Posted by: m | August 21, 2007 at 06:19 PM
In australia we've been going through the worst 'drought' in a thousand years.
I say 'drought' because it's actually climate CHANGE not climate ANOMALY.
This issue of bottled water is so far UNDER-blown that it makes me furious.
In 20 years time, my kids are going to die of thirst in a 21st century 1st world country.
----
@beef.
STOP BUYING WATER BOTTLES! It's not just the cost of the water, you monkey, it's the fact that you're using plastic just to drink. Put the tap water directly into the cup!
And, yes, there are THOUSANDS of water bottles available. http://www.kathmandu.com.au/14.html?category=accessories.hydration&id=-873836143 for example. I love my aluminium drinking bottle. It goes with me everywhere, including bushwalking. You don't HAVE to use gatorade bottles for your drink bottle
Posted by: brent | August 21, 2007 at 10:24 PM
Buy coke (KO) and drink Vitamin Water. Great product and it's moving mainstream.
People are craving the healthy alternative but it seams like most people don't want to drink a lot of water. Vitamin Water sure seems to be taking the reins.
Posted by: Market Flavor | August 22, 2007 at 01:54 AM
I do think that it is an issue, but I also think that the bottled water market is being forced to take more than their share of the finger pointing. Yes, there are too many water bottles in the landfills and we can all do our part by recycling and reducing our use of them. But there are also a lot of other products that we buy too often out there that come in disposable containers that are thrown away instead of reused or recycled.
Posted by: Pam | August 22, 2007 at 05:54 PM
The problem I have with tape water is the Chlorine in it. It smells and I heard Chlorine can cause cancer. I do not like bottled water either since you never know how long and where the bottle is stored. If the bottled water has been exposed to heat and sun, which brings another issue of becteria and antimony released from the plastic, not to mention the damage to our enviroment from the plastic bottles!

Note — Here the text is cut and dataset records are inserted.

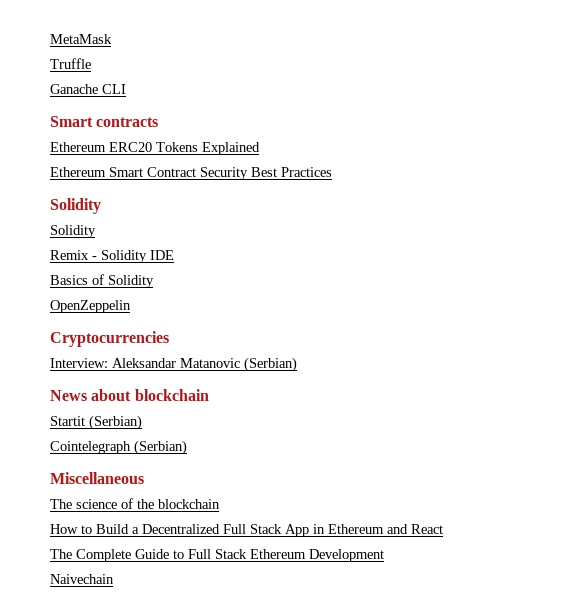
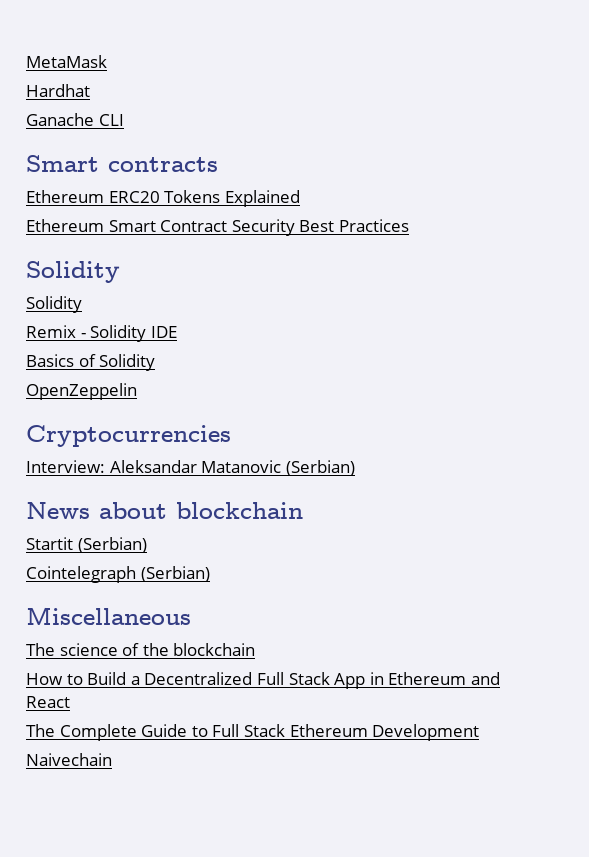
[50,58,91,69] Truffle -> [26,84,90,97] Hardhat

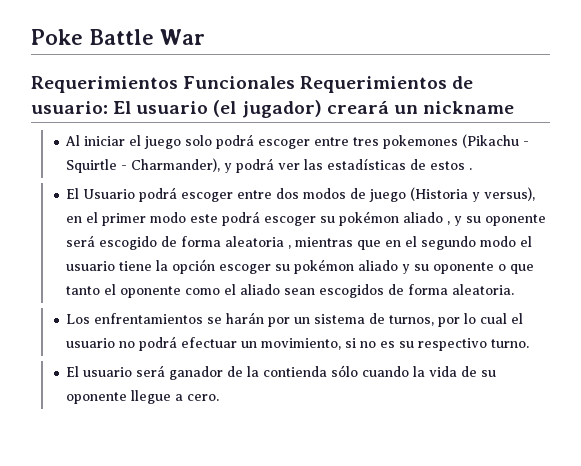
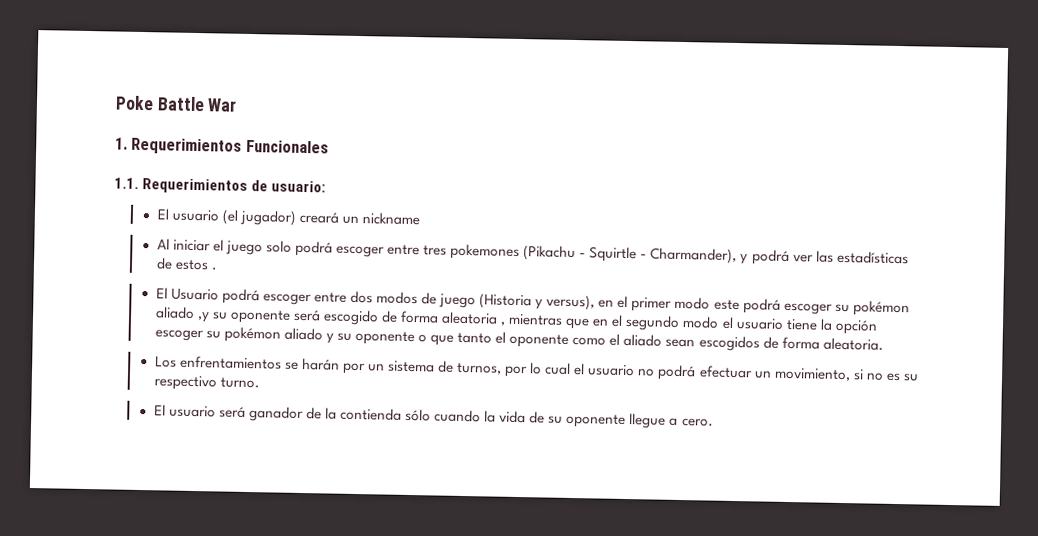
(205, 37) none -> [115,137,128,150] 1.
(296, 82) none -> [114,177,139,189] // 1.1.
(108, 107) none -> (327, 186) //
[447,216,463,226] , y -> [196,311,210,323] ,y

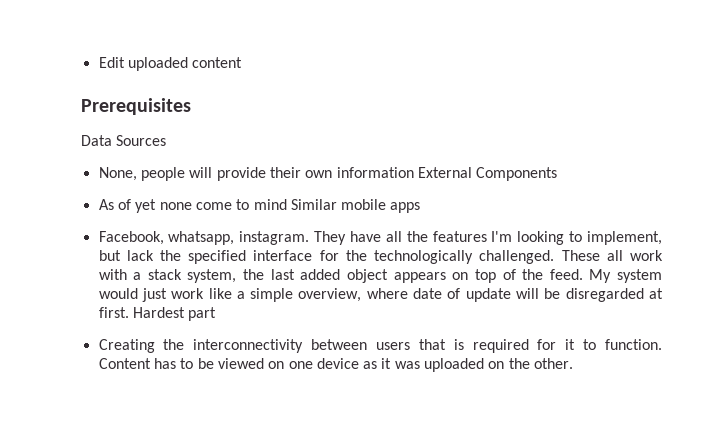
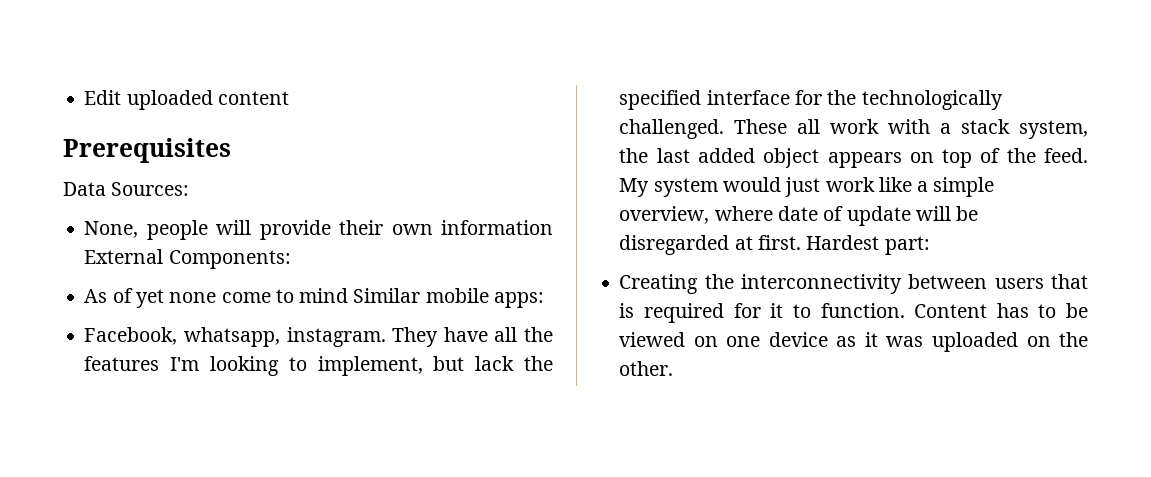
[116,135,167,146] Sources -> [111,182,190,196] Sources:
[476,167,558,181] Components -> [168,250,291,269] Components:
[390,202,421,213] apps -> [493,292,544,308] apps:
[188,307,217,321] part -> [884,236,930,255] part:

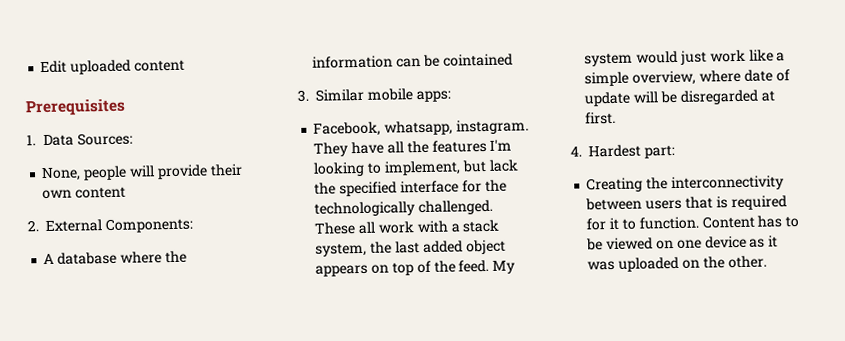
(231, 150) none -> [26,135,36,146] 1.
[441,220,553,235] information -> [75,186,127,199] [27,220,39,232] content // 2.
[84,288,349,308] As of yet none come to mind -> [43,250,187,265] [312,53,513,69] [297,89,309,102] A database where the information can be cointained // 3.
(801, 242) none -> [570,146,582,157] // 4.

Our family have been using Sigg bottles and a products called LaCle Minerals for two years now. LaCle comes out like little tea bag, it not only get rid of the Chlorine from tape water, it also helps to alkalinize our body. The best part is it is so convenient, especially when we travel. As to the Sigg bottle, I found it makes water taste cleaner and fresher. The drawback is it will be dent sooner or later. I just love these two products! Anyone interested can go laclewater.com and take a look.
Posted by: Cindy | August 23, 2007 at 02:39 PM
This issue is way, way overblown. The author of the Fast Company article makes a living on hit pieces against targeted industries. I see no reason to go after the bottled water industry...it seems a rather ridiculous target.
If people want spring water or treated tap water in bottles, leave them alone. The only negative I can see is what to do with the bottles, but that is not an issue specific to bottled water---we get all our liquids in plastic bottles. The water industry seems to be taking the lead in coming out with bottles that use less plastic (Nestle Waters just launched such a bottle).
There are plenty of ways to tote your tap water in containers if you do not want to buy bottled water. I like bottled water and I am going to continue buying it, and I would appreciate it if you would allow me that freedom.